Whether or not the arbitration provision includes a severability clause or a poison pill clause can make all the difference. If an arbitration agreement includes a provision that bars the award of public injunctive relief in any forum but also states that any provision deemed unenforceable can be severed, the arbitration agreement may survive. But if the arbitration agreement includes a poison pill that renders the entire arbitration agreement void if any part of it is deemed invalid, then the agreement will likely fail.

For example, in McGill, the parties “agree[d] that they elected . . . to exclude public injunctive relief requests from arbitration” and also separately agreed that “if any portion of the arbitration provision is deemed invalid or unenforceable, the entire arbitration provision shall not remain in force.” McGill, 2 Cal. 5th at 966–67. The California Supreme Court did not address whether this provision meant that the entire arbitration clause had to be invalidated, but the court noted the issue and remanded for the California Court of Appeal to address in the first instance. In two subsequent cases, the California Courts of Appeal have held that a poison pill clause can render an entire arbitration provision, including the class action waiver therein, unenforceable if the agreement otherwise violates the McGill rule. See Maldonado v. Fast Auto Loans, Inc., 60 Cal. App. 5th 710, 275 Cal. Rptr. 3d 82, 91–92 (2021); Mejia v. DACM Inc., 54 Cal. App. 5th 691, 704 (2020).

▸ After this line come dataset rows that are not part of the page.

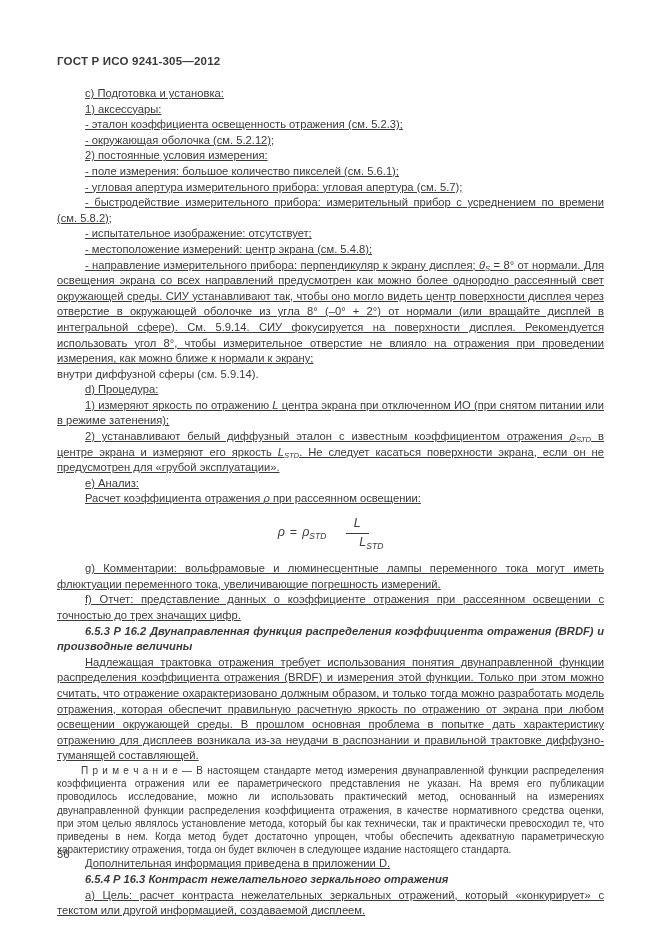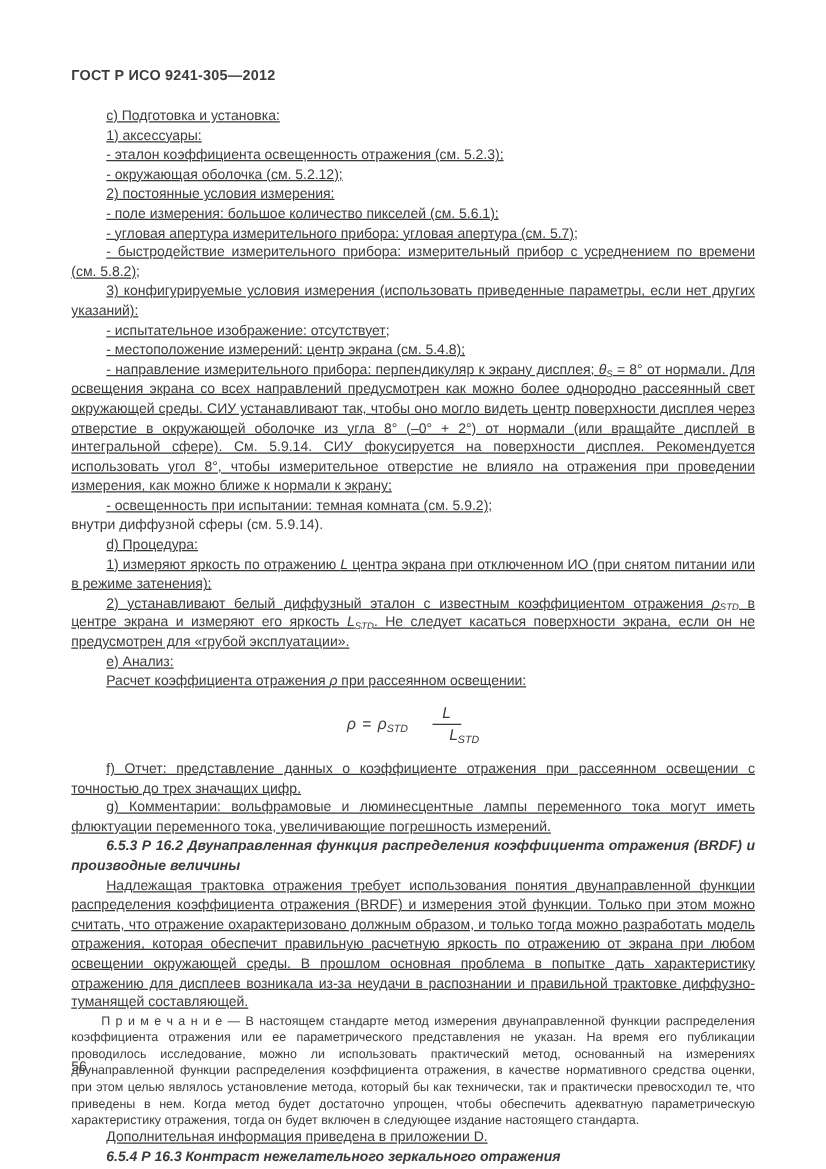"3) конфигурируемые условия измерения" p.para-item { html: <p>3) конфигурируемые условия измерения (использовать приведенные параметры, если нет других указаний):</p> -> none }
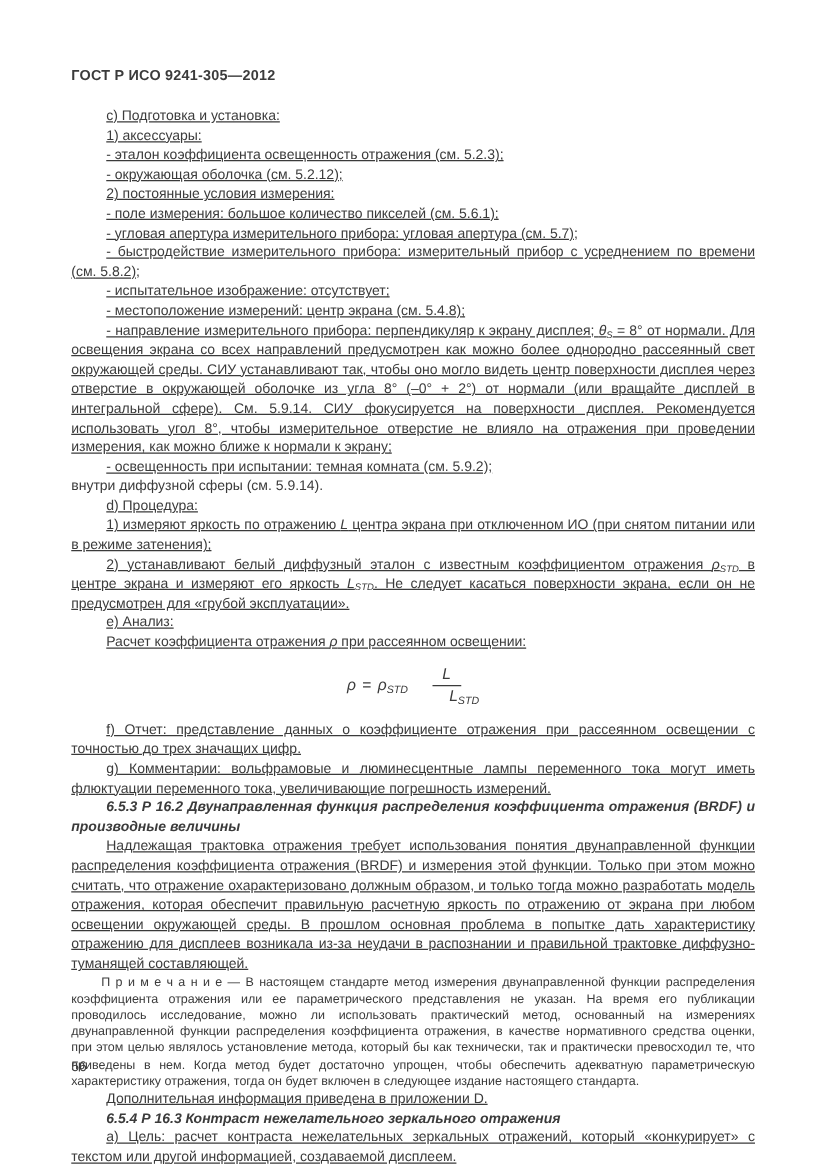"- освещенность при испытании: темная" p.para-item { html: <p>- освещенность при испытании: темная комната (см. 5.9.2);</p> -> none }
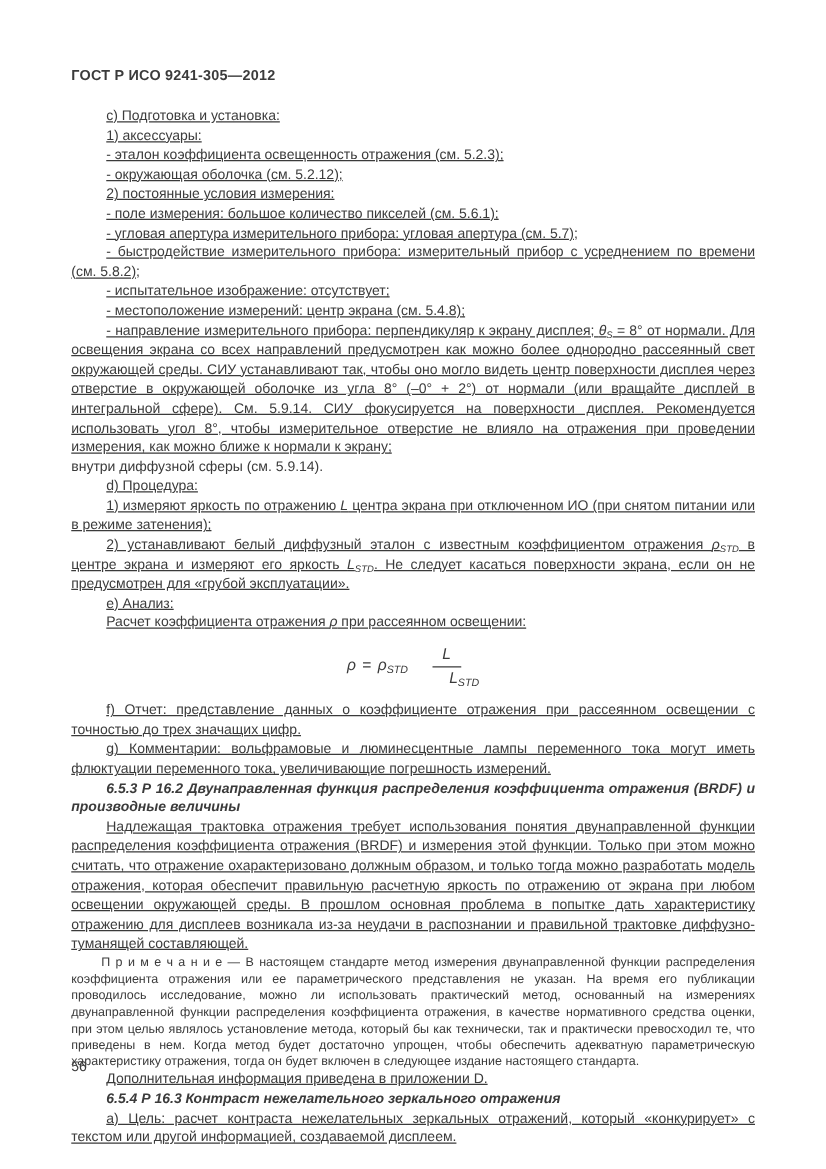"f) Отчет: представление данных о" p.para-item { order: before "g) Комментарии: вольфрамовые и" -> after "g) Комментарии: вольфрамовые и" }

Although McGill, Maldonado, and Mejia all involved poison pill clauses, each decision strongly implies that the inclusion of a severability clause, rather than a poison pill clause, would have led to a different result. Nevertheless, not all severability clauses will do the trick. In Blair v. Rent-A-Center, Inc., 928 F.3d 819, 831 (9th Cir. 2019), the severability clause did not allow the court to strike out a provision of the arbitration agreement; instead, it provided: “If there is a final judicial determination that applicable law precludes enforcement of this Paragraph’s limitations as to a particular claim for relief, then that claim (and only that claim) must be severed from the arbitration and may be brought in court.” (Emphasis added.) Under this provision, rather than severing the aspect of the arbitration agreement that ran afoul of McGill, thereby saving the remainder of the provision, the Ninth Circuit held that the severability clause required that the claim be severed and tried in court. The net result was that the arbitration agreement, including the class action waiver, did not apply to the severed claims.

What’s Next?

Plaintiffs continue to attack arbitration clauses and class action waivers under the McGill rule. As the discussion above reflects, the precise wording of an arbitration agreement, including any severability clause, may make all the difference. Companies concerned about this issue should take a close look at their provisions. In doing so, companies can make choices about whether it is worth allowing prayers for public injunctive relief to be arbitrated rather than possibly losing the right to compel arbitration in total, or whether they want to craft clauses that would sever prayers for relief so that they can be adjudicated in separate forums.